Police leaders received an early showing of the film and promised action.
"The personal stories make it painfully clear how great the impact is (of the racism), and how long it will last," Police Chief Henk van Essen said in a statement. "We all have something to do; not just executives, but all 65,000 colleagues. Because safety outside starts with safety inside."
"There is no room for racism and discrimination in our police," Justice Minister Dilan Yesilgöz told Dutch talk show RTL Boulevard.
Margot Snijders of the Dutch police poses for a picture in Utrecht, Netherlands, May 26, 2022.
The Dutch parliament voted by a large majority this week to place police leaders under stricter supervision, citing the suicides in recent years of three officers who had complained about discrimination.

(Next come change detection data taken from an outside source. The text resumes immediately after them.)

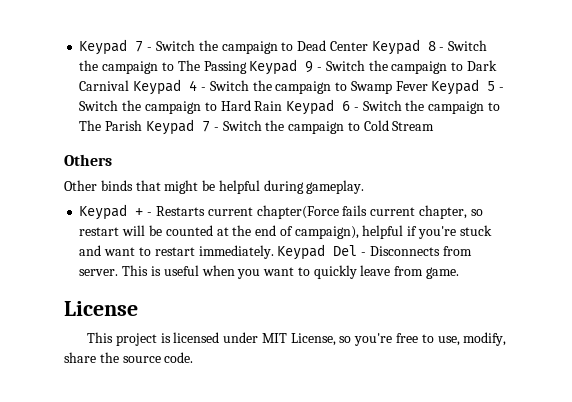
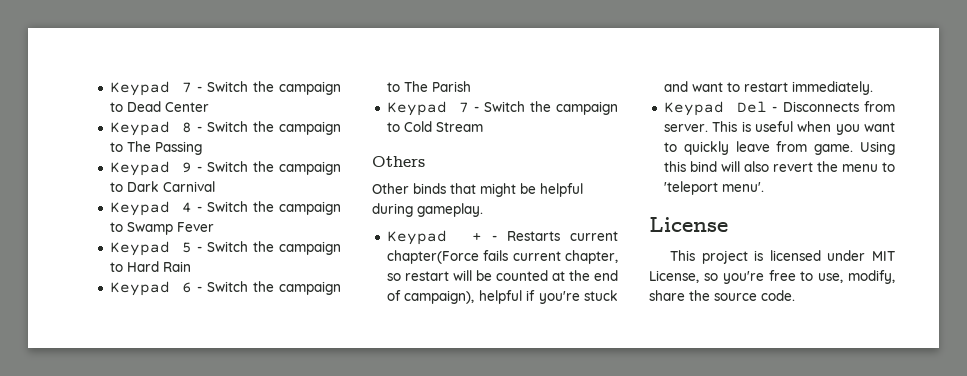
- Keypad 7 - Switch the campaign to Dead Center Keypad 8 - Switch the campaign to The Passing Keypad 9 - Switch the campaign to Dark Carnival Keypad 4 - Switch the campaign to Swamp Fever Keypad 5 - Switch the campaign to Hard Rain Keypad 6 - Switch the campaign to The Parish Keypad 7 - Switch the campaign to Cold Stream
+ Keypad 7 - Switch the campaign to Dead Center
+ Keypad 8 - Switch the campaign to The Passing
+ Keypad 9 - Switch the campaign to Dark Carnival
+ Keypad 4 - Switch the campaign to Swamp Fever
+ Keypad 5 - Switch the campaign to Hard Rain
+ Keypad 6 - Switch the campaign to The Parish
+ Keypad 7 - Switch the campaign to Cold Stream
- Keypad + - Restarts current chapter(Force fails current chapter, so restart will be counted at the end of campaign), helpful if you're stuck and want to restart immediately. Keypad Del - Disconnects from server.
+ Keypad + - Restarts current chapter(Force fails current chapter, so restart will be counted at the end of campaign), helpful if you're stuck and want to restart immediately.
+ Keypad Del - Disconnects from server.
+ Using this bind will also revert the menu to 'teleport menu'.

Last year, a Dutch newspaper published messages from police group chats that showed officers making racial slurs and joking about killing non-white people. "One less Turk" one officer wrote, in response to the slaying of a 16-year-old girl who was shot and killed by her ex-boyfriend in her high school's bicycle shed.
As in other countries, the problems in the Netherlands have a long history. A 1998 report by the Ministry of Internal Affairs said discrimination was driving out police officers with a "migration" background -- defined as having at least one parent born abroad.
While 24% of the Dutch population meets that definition, only 14% of the police force does. The National Police Corps employs some 65,000 people, and around 40,000 work as officers.
Margot Snijders has spent 30 years on the national force, including several years working on diversity and inclusion efforts. After years of frustration, she took a step back from that role.
"People don't trust us, and they don't want to work for us," Snijders, who also appears in The Blue Family, told The Associated Press.
George Floyd's death in the U.S. two years ago prompted protests of racial injustice in the Netherlands and around the world. Controle Alt Delete, an advocacy organization that pushes for better law enforcement practices, wanted to highlight problems within the Dutch police force.
The group brought on board filmmakers Maria Mok and Meral Uslu to direct and produce the documentary, which was backed by Dutch public broadcaster KRO-NCRV.
Problems with racism, as well as discrimination against women and members of the LGBTQ community, are widespread and systemic within police ranks, said Jan Struijs, the chairperson of the country's largest police union.
Struijs also took part in the film. "I hope this is a historic turning point," he told the AP.
The first article of the country's constitution, which is displayed on posters in every police station, outlaws discrimination against any group. The Dutch consider themselves to be some of the most open-minded, tolerant people in the world.
There's been no significant criticism of the The Blue Family, those involved in the documentary welcomed the response to it.
"I have been saying the same things for years, only now do they get a positive reaction," Snijders said.
The Dutch police union is calling for better mental health counseling for officers and more accountability for ones who make racist jokes.
Conrad sees a need for widespread change, both in policy and leadership.
In the meantime, he's forbidden his 20-year-old son from joining the force.
"I don't want him to experience this," he said.